O presidente de fato de Honduras, Roberto Micheletti, afirmou na noite de terça-feira estar disposto a dialogar com o deposto Manuel Zelaya, que permanece refugiado na embaixada do Brasil em Tegucigalpa e denunciou um plano para a invasão da representação, cercada por tropas hondurenhas.

AFP |

"Estou pronto para conversar com o senhor Zelaya, desde que ele reconheça explicitamente as eleições presidenciais previstas para 29 de novembro", afirmou Micheletti em um comunicado lido por seu chanceler, Carlos López.

"O senhor Zelaya é um cidadão de Honduras, tem todo o direito de estar aqui", completa a nota de Micheletti - que desde o golpe de 28 de junho havia impedido todas as tentativas de retorno.

O texto, no entanto, rejeita que a proposta de diálogo contemple a possibilidade de retorno de Zelaya à presidência.

A respeito do tipo de diálogo, López afirmou que é possível solicitar uma gestão externa.

"Pode ser perfeitamente com uma delegação de chanceleres dos Estados membros da Organização dos Estados Americanos (OEA), que venha acompanhada por um observador", disse López, em aparente referência ao secretário-geral da mesma, José Miguel Insulza.

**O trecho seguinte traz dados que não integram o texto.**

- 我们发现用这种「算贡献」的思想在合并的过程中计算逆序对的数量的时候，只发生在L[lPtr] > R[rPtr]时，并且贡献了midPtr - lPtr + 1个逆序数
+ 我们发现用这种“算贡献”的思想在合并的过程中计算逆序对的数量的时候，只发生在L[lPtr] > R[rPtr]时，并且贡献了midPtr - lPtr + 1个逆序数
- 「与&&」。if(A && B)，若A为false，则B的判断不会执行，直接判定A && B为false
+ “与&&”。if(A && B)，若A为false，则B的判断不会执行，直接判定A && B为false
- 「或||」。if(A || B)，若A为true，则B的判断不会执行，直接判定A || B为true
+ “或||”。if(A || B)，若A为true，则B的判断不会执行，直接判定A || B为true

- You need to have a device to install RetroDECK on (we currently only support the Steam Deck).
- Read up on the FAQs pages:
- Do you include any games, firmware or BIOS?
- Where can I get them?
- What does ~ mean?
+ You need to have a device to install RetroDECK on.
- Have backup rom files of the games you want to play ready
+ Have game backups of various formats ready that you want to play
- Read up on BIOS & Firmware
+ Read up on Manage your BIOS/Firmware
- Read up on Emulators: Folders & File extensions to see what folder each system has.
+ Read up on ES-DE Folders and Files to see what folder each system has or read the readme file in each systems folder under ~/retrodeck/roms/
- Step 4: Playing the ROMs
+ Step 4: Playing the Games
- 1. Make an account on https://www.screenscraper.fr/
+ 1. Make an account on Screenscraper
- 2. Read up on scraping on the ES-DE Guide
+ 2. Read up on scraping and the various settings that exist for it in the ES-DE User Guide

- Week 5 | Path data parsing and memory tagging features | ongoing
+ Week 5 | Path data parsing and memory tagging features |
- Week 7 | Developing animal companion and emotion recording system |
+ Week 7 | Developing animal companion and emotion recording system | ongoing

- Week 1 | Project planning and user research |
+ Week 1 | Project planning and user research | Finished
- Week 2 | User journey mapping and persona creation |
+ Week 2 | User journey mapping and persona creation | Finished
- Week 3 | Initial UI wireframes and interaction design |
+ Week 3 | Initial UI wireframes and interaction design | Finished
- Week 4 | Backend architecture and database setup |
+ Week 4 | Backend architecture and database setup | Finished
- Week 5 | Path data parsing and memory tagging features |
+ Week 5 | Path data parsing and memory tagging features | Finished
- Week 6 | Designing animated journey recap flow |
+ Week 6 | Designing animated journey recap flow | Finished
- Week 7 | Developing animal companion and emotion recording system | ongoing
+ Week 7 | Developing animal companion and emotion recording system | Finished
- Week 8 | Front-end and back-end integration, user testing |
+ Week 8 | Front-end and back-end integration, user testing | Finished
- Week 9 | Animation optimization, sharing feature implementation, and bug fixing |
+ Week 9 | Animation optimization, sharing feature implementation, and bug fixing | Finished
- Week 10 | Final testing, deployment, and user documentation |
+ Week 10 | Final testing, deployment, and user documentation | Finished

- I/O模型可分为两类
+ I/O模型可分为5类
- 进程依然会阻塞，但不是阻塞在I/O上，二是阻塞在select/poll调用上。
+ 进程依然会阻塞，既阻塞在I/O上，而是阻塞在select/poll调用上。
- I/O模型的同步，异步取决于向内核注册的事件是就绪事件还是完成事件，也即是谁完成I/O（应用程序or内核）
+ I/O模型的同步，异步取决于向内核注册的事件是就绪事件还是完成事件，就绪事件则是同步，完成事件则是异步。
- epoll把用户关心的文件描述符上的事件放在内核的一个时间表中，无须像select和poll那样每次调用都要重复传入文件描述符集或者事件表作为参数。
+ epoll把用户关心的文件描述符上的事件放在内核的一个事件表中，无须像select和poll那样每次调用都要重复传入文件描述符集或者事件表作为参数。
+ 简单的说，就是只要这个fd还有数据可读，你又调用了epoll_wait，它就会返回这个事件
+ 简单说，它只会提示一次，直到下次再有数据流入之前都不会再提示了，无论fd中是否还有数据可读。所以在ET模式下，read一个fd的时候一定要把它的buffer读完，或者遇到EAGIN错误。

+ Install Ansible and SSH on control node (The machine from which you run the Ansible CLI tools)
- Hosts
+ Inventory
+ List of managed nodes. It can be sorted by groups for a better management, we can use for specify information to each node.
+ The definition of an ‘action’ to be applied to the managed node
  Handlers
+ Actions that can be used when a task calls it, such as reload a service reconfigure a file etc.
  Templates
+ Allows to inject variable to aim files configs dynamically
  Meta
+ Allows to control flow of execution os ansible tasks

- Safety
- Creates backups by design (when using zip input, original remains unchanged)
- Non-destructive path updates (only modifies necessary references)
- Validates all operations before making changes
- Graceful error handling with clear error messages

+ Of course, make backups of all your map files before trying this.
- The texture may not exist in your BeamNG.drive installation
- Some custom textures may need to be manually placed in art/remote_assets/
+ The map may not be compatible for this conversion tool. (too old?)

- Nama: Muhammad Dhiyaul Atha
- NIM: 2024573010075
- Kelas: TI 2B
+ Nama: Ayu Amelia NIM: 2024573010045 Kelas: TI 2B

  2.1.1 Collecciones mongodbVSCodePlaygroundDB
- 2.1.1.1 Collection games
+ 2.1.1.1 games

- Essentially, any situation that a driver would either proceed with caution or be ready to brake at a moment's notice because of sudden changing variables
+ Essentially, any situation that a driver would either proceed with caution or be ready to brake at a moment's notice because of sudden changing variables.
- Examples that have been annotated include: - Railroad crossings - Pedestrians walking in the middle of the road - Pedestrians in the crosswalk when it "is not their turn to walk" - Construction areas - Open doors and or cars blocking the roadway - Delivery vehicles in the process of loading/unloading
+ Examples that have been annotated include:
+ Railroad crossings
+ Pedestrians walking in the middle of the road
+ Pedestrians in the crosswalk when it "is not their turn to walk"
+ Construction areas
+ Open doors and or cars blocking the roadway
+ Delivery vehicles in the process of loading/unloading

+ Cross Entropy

Já Zelaya denunciou que o governo de fato prepara um plano para invadir a embaixada brasileira - onde chegou secretamente na segunda-feira -, prendê-lo e matá-lo.

Em declarações ao canal Telesul, sediado em Caracas, Zelaya disse que "na noite de hoje (terça-feira) vão assaltar a embaixada do Brasil. Há um plano de captura e assassinato. Parece que já têm os médicos prontos para declarar que houve um suicídio".

"Esclareço à comunidade internacional que Manuel Zelaya Rosales não é um suicida, que está vivo e lutando por seus princípios e seus valores com firmeza. Prefiro morrer firme do que me ajoelhar diante desta ditadura".

O chanceler de Micheletti negou os boatos que circulam na capital hondurenha sobre uma iminente invasão à sede diplomática do Brasil para prender Zelaya.

Tropas hondurenhas cercaram a embaixada na terça-feira depois de reprimir simpatizantes de Zelaya.

A comunidade internacional pediu ao governo de fato que negocie uma solução e garanta a segurança de Zelaya, ao mesmo tempo que acabavam os alimentos e a água era cortada na embaixada brasileira. Dentro do local estão quase 300 pessoas acompanhando o presidente destituído.

O governo de fato ampliou o toque de recolher até as 18H00 de quarta-feira (21H00 de Brasília).

Zelaya afirmou que Micheletti impôs o toque de recolher e fechou os aeroportos para isolar ainda mais Honduras e impedir a chegada de missões internacionais em busca de uma solução.

Os militares que cercaram a embaixada jogaram bombas de gás lacrimogêneo e agrediram quase 4.000 manifestantes para dispersar os simpatizantes de Zelaya.

O presidente Luiz Inácio Lula da Silva pediu ao governo de fato uma solução negociada e democrática que permita o retorno de Zelaya ao poder.

"Os golpistas deveriam dar lugar a quem tem o direito de estar neste lugar, que é o presidente democraticamente eleito pelo povo", afirmou Lula em Nova York.

O Grupo do Rio exigiu do governo de fato de Honduras o fim dos atos de repressão contra a população e garantias à integridade física do presidente deposto, assim como dos funcionários da embaixada do Brasil em Tegucigalpa.

A embaixada teve a energia elétrica, água e telefone cortados e pediu o apoio da representação dos Estados Unidos na terça-feira.